What Trump 2.0 has done right now is lay down some administrative and regulatory foundations for POSSIBLE actual action. We don’t know what these new policies will look like in practice. We don’t know how ICE and CBP will actually use the tools Trump has given them. And we don’t know if they will have the money, manpower or infrastructure to escalate deportations to a “mass” level. That’s what I’ll be watching for next.
Finally, I know I said I wouldn’t talk about birthright citizenship. But I think it is worth noting that when he was last in office, President Trump spent four long years constantly talking about ending birthright citizenship. But he never actually did anything about it. He just tweeted and blustered. Now he’s done it. It will probably be blocked in court, but this is an objective indicator that Trump 2.0 is different.
Stealing this from my colleague Aubrey Maples. Solid political Dad joke IMHO.

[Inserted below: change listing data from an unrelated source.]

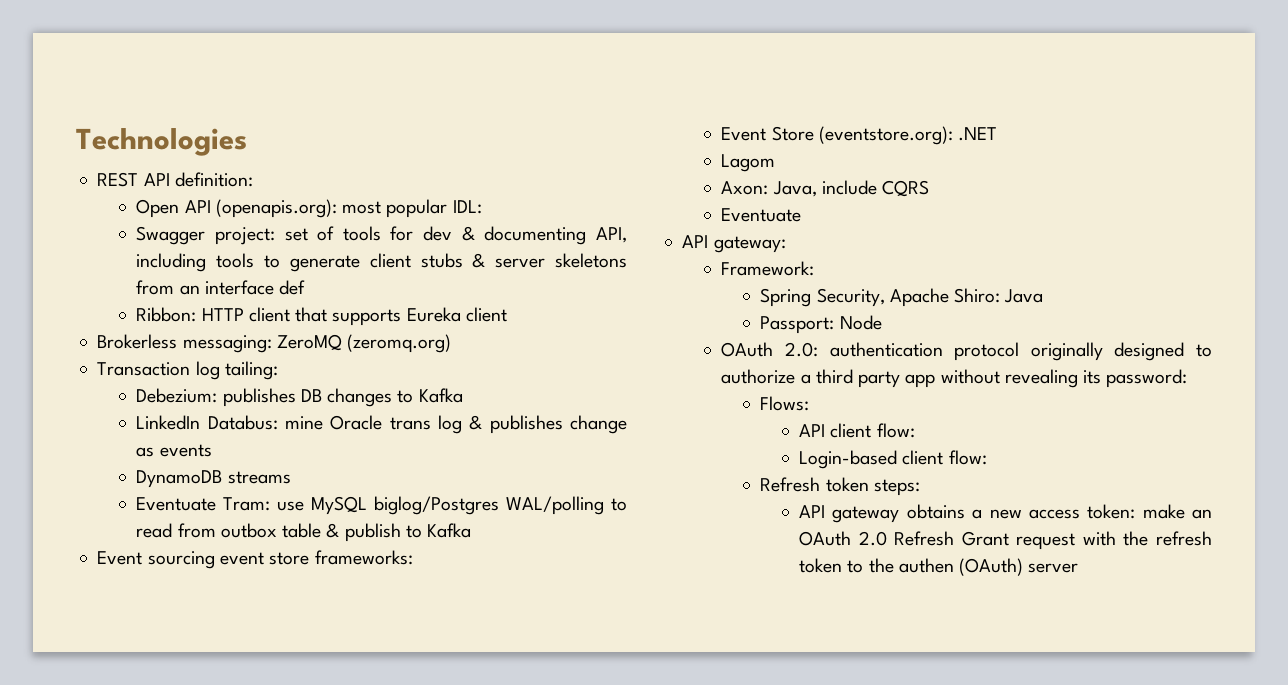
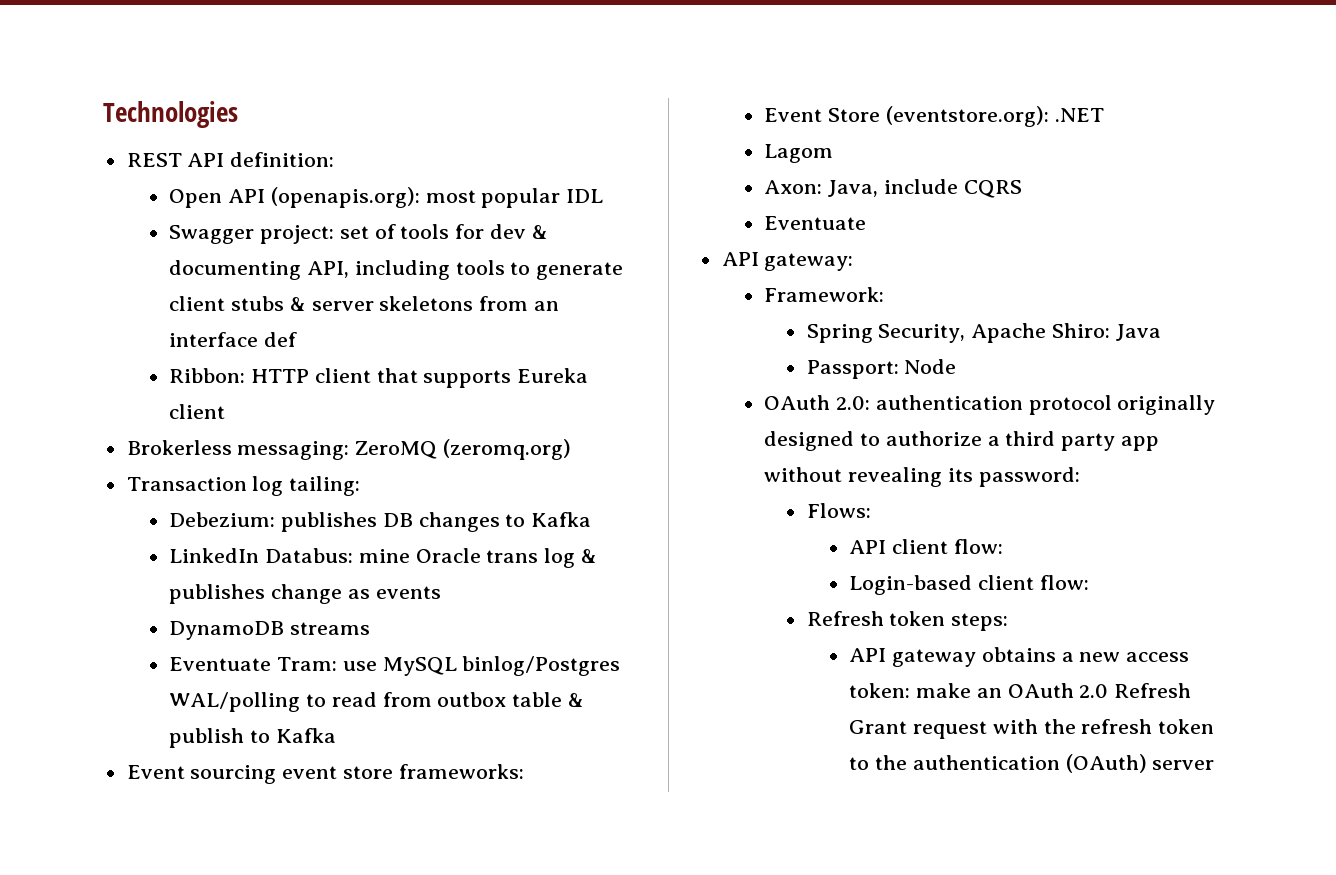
- Open API (openapis.org): most popular IDL:
+ Open API (openapis.org): most popular IDL
- Eventuate Tram: use MySQL biglog/Postgres WAL/polling to read from outbox table & publish to Kafka
+ Eventuate Tram: use MySQL binlog/Postgres WAL/polling to read from outbox table & publish to Kafka
- API gateway obtains a new access token: make an OAuth 2.0 Refresh Grant request with the refresh token to the authen (OAuth) server
+ API gateway obtains a new access token: make an OAuth 2.0 Refresh Grant request with the refresh token to the authentication (OAuth) server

Trump risks alienating a lot of his support if he engages in mass deportation and if that is widely publicized, because mass deportation will hurt innocent and sympathetic people. His attack on birthright citizenship should be quickly shot down in the courts because the language of the 14th Amendment is so clear. His lawyers can't argue that the language is unclear, so apparently they will argue that the reach of the 14th Amendment to recognize citizenship in all native born persons subject to U.S. jurisdiction, was not (when written) intended to reach undocumented migrants. But they can't seriously argue that persons born in the U.S. to undocumented parents, are not subject to U.S. jurisdiction if they reside in the U.S.. Clearly they are, as witnessed by the thousands of children of undocument migrants who attend schools in the U.S., and by those who are prosecuted for crimes in the U.S., etc. They are subject to U.S. jurisdiction unless they are born to diplomats or heads of state. Rather than give a meaning to the 14th
Amendment which contradicts its text, the courts should inform Trump that only an amendment to the Constitution can change that meaning.
Ending the ICE focus on serious criminals leaves to ICE ERO officers the power to decide who to arrest to meet their quotas.
If you had that job, would you choose to risk your life to arrest an armed cartel member or a nanny?